In our 2020 manifesto, we proposed to remove all impediments to the acquisition of student loans, including the need for guarantors.

When effected, this will mean that with only a Ghana Card, any student can access the loan and apply some of it to these fees. On page 154 of the manifesto, we undertake to:

“make sure no student who has obtained admission to a tertiary institution is denied access because they are unable to pay fees.
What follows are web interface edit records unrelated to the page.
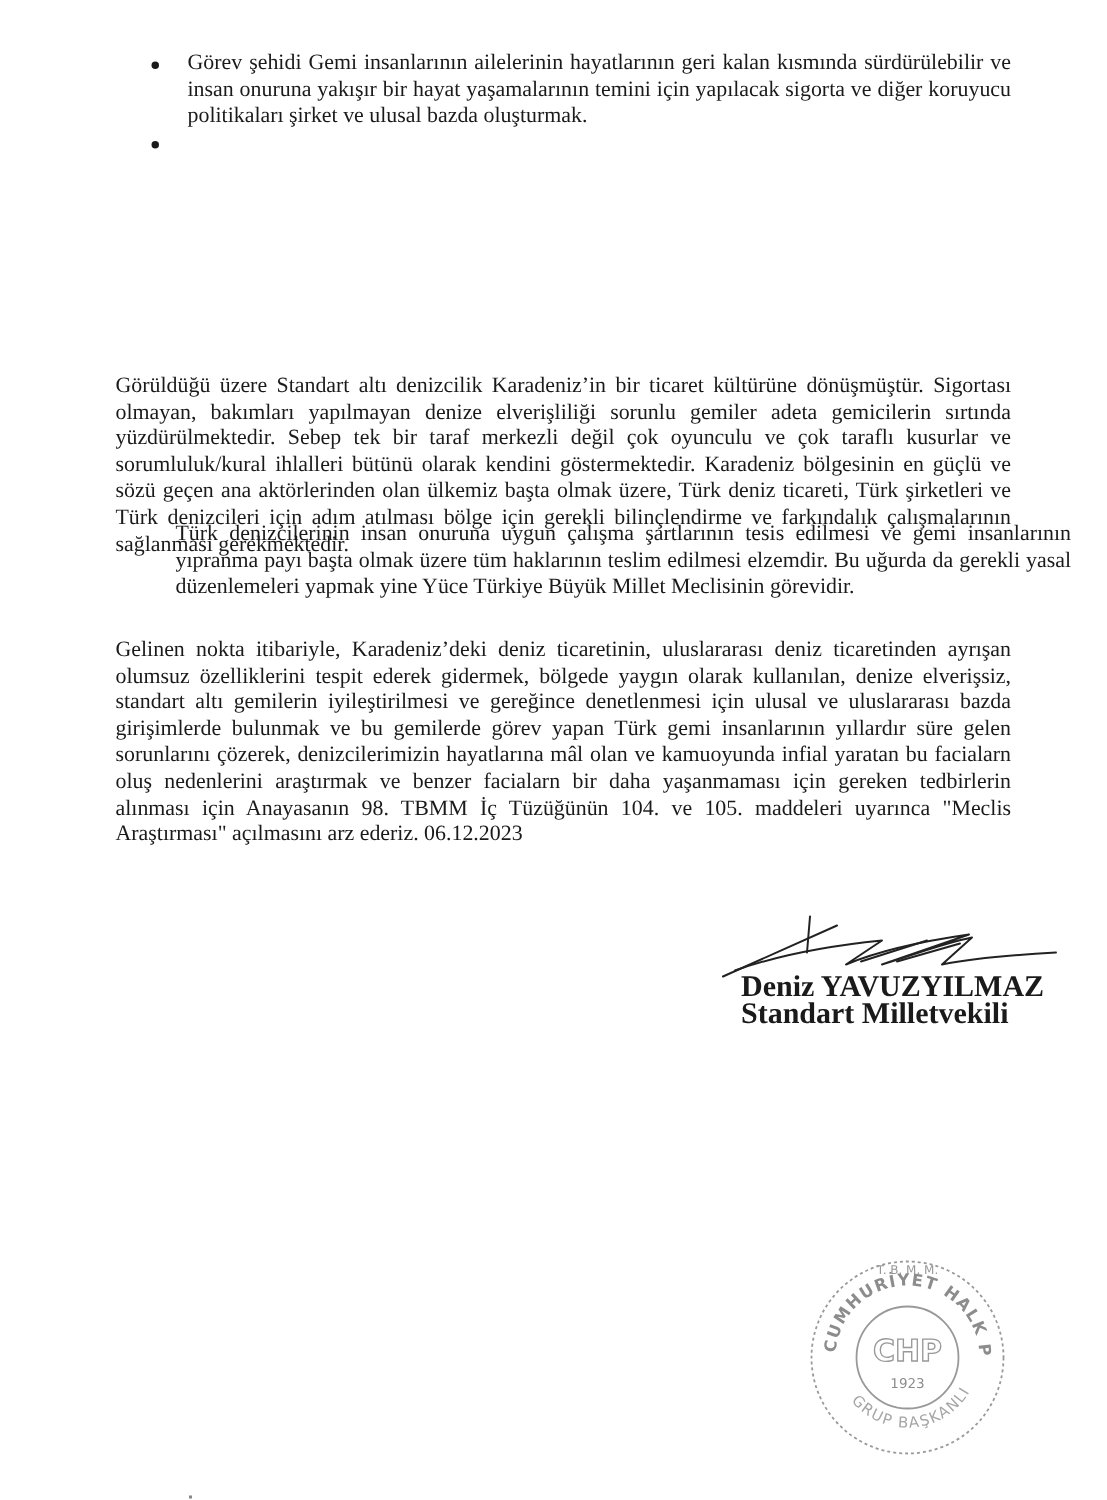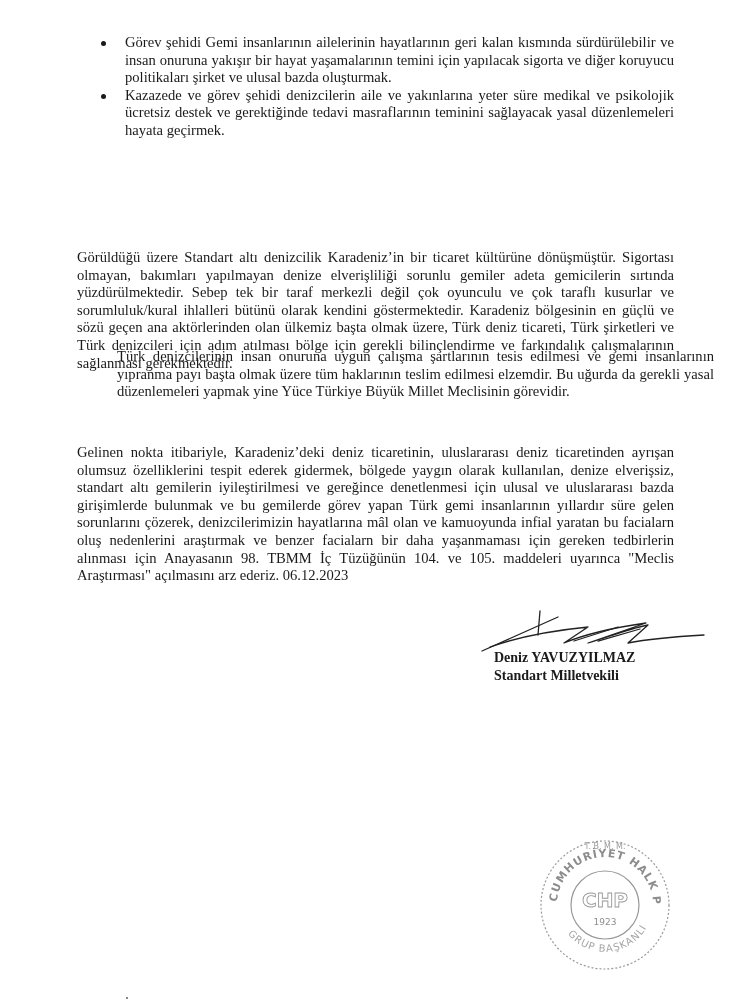"Kazazede ve görev şehidi denizcilerin" span { html: <span>Kazazede ve görev şehidi denizcilerin aile ve yakınlarına yeter süre medikal ve psikolojik ücretsiz destek ve gerektiğinde tedavi masraflarının teminini sağlayacak yasal düzenlemeleri hayata geçirmek.</span> -> none }
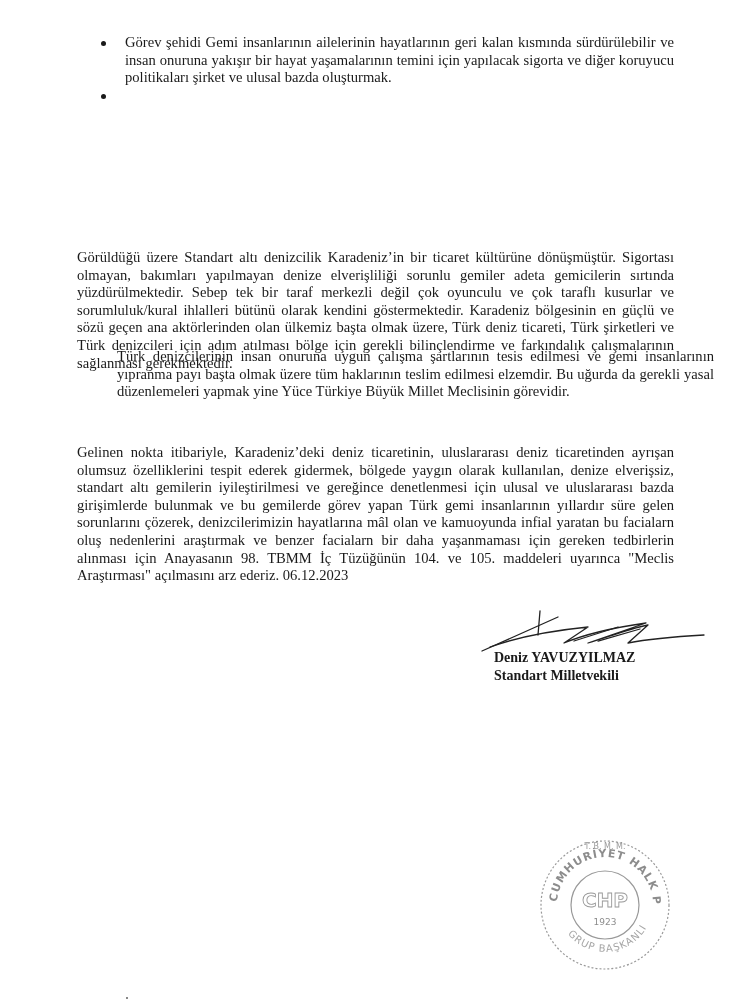"Gelinen nokta itibariyle, Karadeniz’deki" #p3 { top: 444px -> 425px }
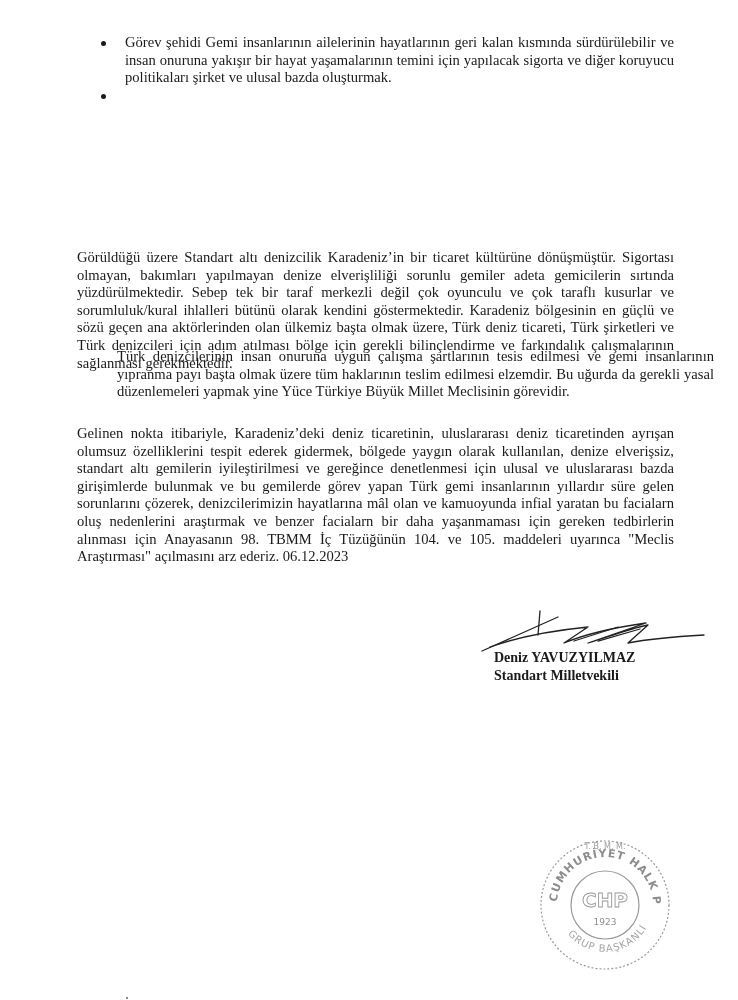"Deniz YAVUZYILMAZ" .sig-block { font-size: 14px -> 20px }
We will provide all such students, with the exception of teacher and nurse trainees, who are paid allowances, an option to obtain a student loan:

  • without the requirement of a guarantor for the loan, provided he or she has a National Identification Number from the Ghana Card, and
  • defer repayment of the loan after National Service, plus an additional one-year grace period”.

It is also worthy of note that the amount available to each student was increased by 50 per cent in the President’s first term.

In addition, we have expanded, decentralised and streamlined the operations of the National Scholarship Secretariat, meaning that students, who genuinely need assistance, get it.

The combination of these measures give hope to the Ghanaian student and mean that we do not have to risk our economic recovery on an ill-defined intervention.

Good governance means doing what is sustainable and efficient and not what feels good or popular.

If Mr Ayariga and his colleagues want to help, I will suggest that when the government brings these measures to the floor, they join us in support of them so that we can extend help quickly to the very people his motion purported to assist.